■ **TASK DETAILS**
Retype the following data exactly, but leave its pictures out.

■ **DATA**
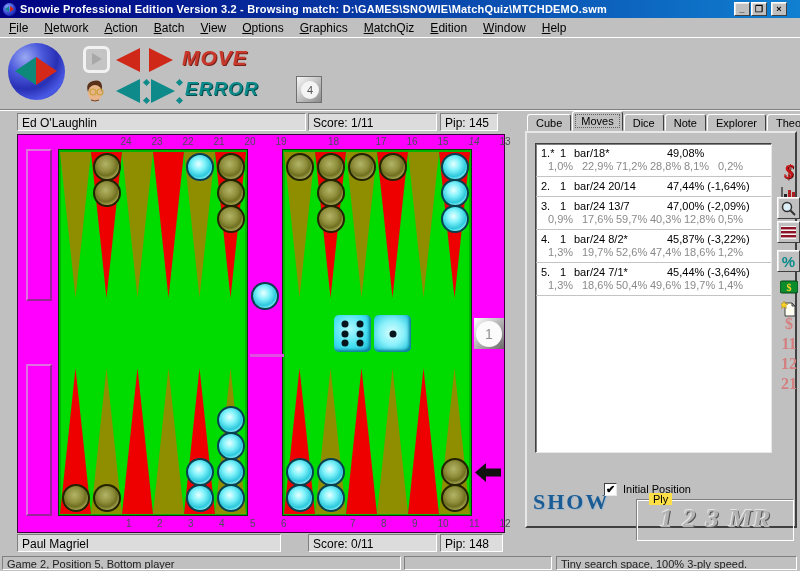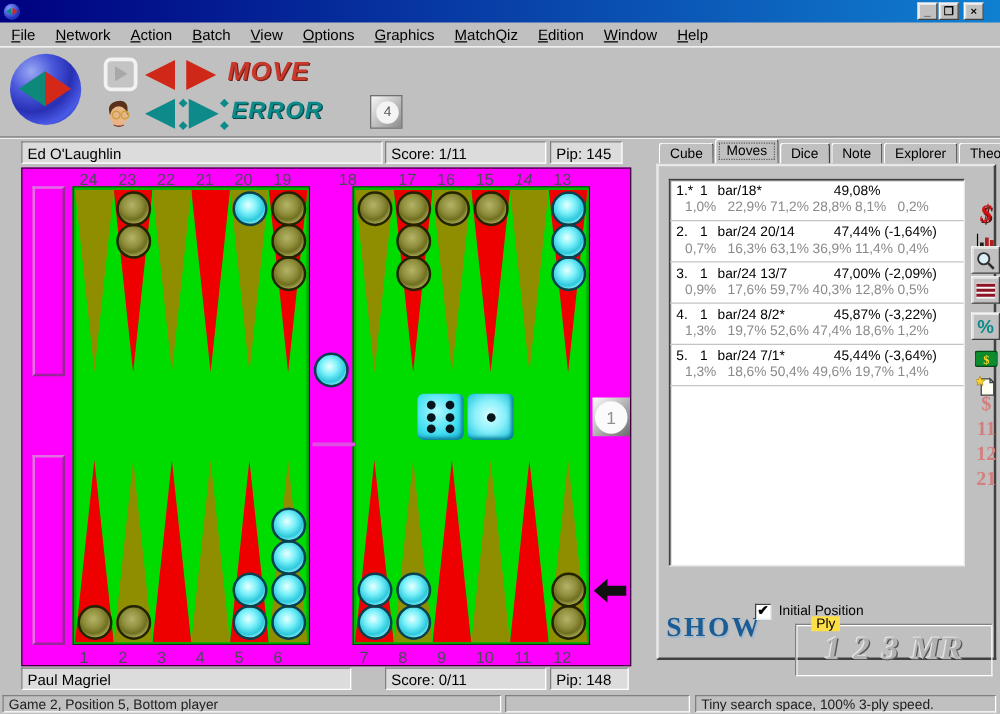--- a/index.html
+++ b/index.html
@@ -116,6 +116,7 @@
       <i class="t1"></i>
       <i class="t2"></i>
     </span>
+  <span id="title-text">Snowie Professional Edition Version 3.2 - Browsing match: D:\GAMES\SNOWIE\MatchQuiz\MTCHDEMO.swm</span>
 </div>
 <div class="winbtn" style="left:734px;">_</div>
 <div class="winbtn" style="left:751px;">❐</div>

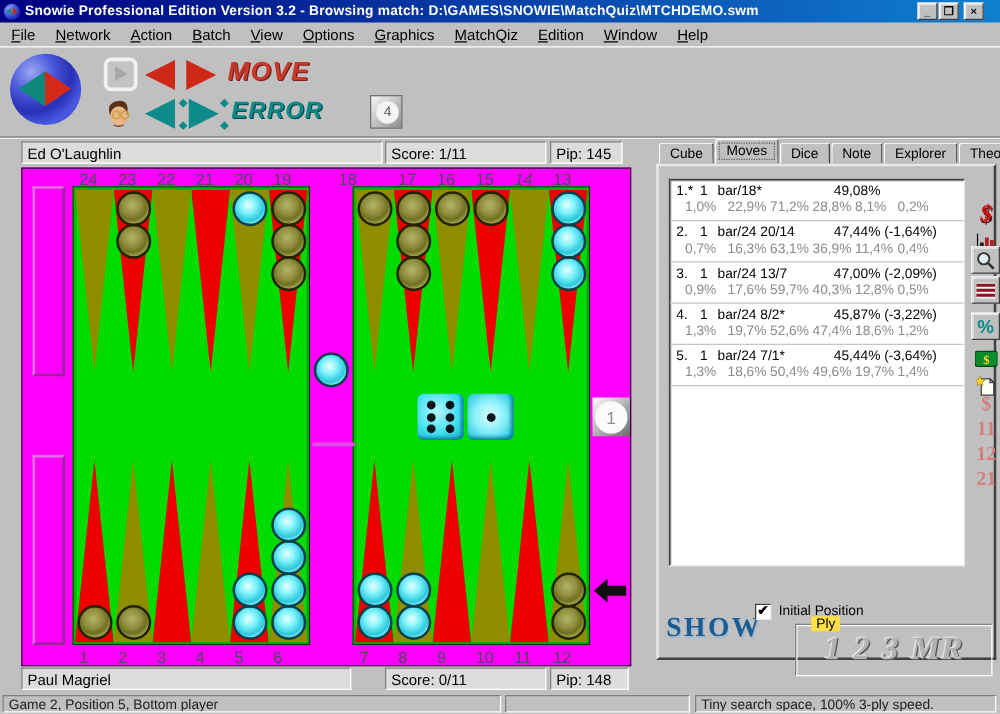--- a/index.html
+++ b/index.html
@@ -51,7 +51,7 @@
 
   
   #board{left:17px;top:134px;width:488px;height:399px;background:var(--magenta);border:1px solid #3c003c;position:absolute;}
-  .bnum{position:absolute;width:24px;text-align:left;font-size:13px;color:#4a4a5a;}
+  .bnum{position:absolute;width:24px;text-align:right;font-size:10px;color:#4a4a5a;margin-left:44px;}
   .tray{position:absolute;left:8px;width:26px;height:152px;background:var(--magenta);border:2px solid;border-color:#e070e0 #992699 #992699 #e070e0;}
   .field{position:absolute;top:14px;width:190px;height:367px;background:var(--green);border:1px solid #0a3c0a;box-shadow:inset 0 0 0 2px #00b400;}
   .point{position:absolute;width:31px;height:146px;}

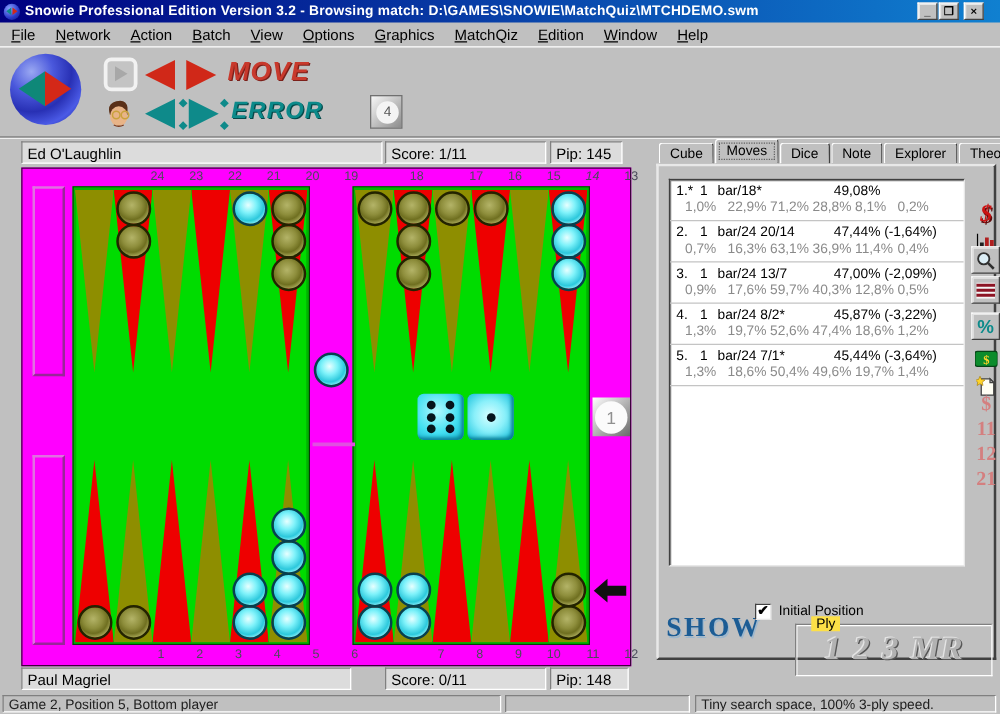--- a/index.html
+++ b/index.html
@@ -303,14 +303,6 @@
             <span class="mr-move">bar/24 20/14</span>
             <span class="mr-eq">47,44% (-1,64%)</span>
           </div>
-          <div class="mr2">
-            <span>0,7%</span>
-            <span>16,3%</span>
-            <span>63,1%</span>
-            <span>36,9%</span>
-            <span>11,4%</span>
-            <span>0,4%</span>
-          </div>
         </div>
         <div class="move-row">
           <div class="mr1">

■ **REPLY TO THE TASK**
--- a/index.html
+++ b/index.html
@@ -116,6 +116,7 @@
       <i class="t1"></i>
       <i class="t2"></i>
     </span>
+  <span id="title-text">Snowie Professional Edition Version 3.2 - Browsing match: D:\GAMES\SNOWIE\MatchQuiz\MTCHDEMO.swm</span>
 </div>
 <div class="winbtn" style="left:734px;">_</div>
 <div class="winbtn" style="left:751px;">❐</div>

--- a/index.html
+++ b/index.html
@@ -51,7 +51,7 @@
 
   
   #board{left:17px;top:134px;width:488px;height:399px;background:var(--magenta);border:1px solid #3c003c;position:absolute;}
-  .bnum{position:absolute;width:24px;text-align:left;font-size:13px;color:#4a4a5a;}
+  .bnum{position:absolute;width:24px;text-align:right;font-size:10px;color:#4a4a5a;margin-left:44px;}
   .tray{position:absolute;left:8px;width:26px;height:152px;background:var(--magenta);border:2px solid;border-color:#e070e0 #992699 #992699 #e070e0;}
   .field{position:absolute;top:14px;width:190px;height:367px;background:var(--green);border:1px solid #0a3c0a;box-shadow:inset 0 0 0 2px #00b400;}
   .point{position:absolute;width:31px;height:146px;}

--- a/index.html
+++ b/index.html
@@ -303,14 +303,6 @@
             <span class="mr-move">bar/24 20/14</span>
             <span class="mr-eq">47,44% (-1,64%)</span>
           </div>
-          <div class="mr2">
-            <span>0,7%</span>
-            <span>16,3%</span>
-            <span>63,1%</span>
-            <span>36,9%</span>
-            <span>11,4%</span>
-            <span>0,4%</span>
-          </div>
         </div>
         <div class="move-row">
           <div class="mr1">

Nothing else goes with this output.